Unless it is some border case, like only one partition, order is arbitrary or nondeterministic. This will depend on the cluster, on the data and on different runtime events.
A number of partitions sets only a limit of overall parallelism for a given stage or in other words it is a minimal unit of parallelism in Spark. No matter how much resources you allocate you a single stage should process more data than at the time. Once again there can be border cases when worker is not accessible and task is rescheduled on another machine.
Another possible limit you can think of is the number of the executor threads. Even if you increase the number of partitions a single executor thread will process only one at the time.
Neither of the above tell you where or when given partition will be processed. While you can use some dirty, inefficient and non-portable tricks at the configuration level (like single worker with a single executor thread per machine) to make sure that only a one partition is processed on a given machine at the time it is not particularly useful in general.
As a rule of thumb I would say that Spark code should never be concerned wit a time an place it is executed.

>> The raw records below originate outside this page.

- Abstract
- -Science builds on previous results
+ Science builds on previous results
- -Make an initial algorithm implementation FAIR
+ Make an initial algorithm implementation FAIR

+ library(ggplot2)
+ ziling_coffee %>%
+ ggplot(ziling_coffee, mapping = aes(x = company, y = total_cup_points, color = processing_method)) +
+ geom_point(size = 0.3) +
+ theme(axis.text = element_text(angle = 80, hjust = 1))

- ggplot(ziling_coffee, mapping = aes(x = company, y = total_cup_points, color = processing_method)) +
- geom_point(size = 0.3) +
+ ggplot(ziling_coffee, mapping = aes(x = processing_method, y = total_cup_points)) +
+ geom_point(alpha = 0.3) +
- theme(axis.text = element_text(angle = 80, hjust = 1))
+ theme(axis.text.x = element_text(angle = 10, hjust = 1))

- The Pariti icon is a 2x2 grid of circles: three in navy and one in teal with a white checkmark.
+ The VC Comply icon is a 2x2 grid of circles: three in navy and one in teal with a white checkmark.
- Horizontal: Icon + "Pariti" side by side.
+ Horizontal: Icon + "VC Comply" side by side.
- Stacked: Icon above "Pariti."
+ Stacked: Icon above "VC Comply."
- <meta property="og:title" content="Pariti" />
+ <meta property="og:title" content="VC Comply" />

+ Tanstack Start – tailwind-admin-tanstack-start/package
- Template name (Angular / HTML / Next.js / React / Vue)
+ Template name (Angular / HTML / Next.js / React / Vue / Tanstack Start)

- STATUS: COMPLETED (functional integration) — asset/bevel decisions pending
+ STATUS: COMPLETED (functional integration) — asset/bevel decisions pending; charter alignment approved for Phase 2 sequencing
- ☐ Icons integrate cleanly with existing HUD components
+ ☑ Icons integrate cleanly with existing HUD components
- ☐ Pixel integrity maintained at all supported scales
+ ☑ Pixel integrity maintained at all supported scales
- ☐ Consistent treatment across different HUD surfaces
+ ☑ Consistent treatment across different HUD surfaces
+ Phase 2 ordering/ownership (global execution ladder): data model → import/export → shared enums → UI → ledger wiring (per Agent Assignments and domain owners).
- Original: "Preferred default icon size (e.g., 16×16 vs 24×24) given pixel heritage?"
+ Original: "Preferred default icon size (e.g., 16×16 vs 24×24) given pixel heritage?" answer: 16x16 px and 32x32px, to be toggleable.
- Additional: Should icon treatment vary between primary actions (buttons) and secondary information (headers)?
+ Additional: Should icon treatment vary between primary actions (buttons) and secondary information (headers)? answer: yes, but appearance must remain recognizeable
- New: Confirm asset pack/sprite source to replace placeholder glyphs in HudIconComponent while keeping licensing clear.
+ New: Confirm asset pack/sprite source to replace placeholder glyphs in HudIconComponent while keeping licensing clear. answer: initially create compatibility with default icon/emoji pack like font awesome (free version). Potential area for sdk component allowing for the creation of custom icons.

There are some low level aspects of the API which provides means to set partition specific preferences but as far as I know these don't provide hard guarantees.
That being said one can think of at least few ways you can approach this problem:
long running executor threads with configuration level guarantees - it could be acceptable if Spark is responsible only for loading and saving data
singleton objects which control queuing jobs on the GPU
delegating GPU processing to specialized service which ensures proper access
On a side not you may be interested in Large Scale Distributed Deep Learning on Hadoop Clusters which roughly describes an architecture which can be applicable here.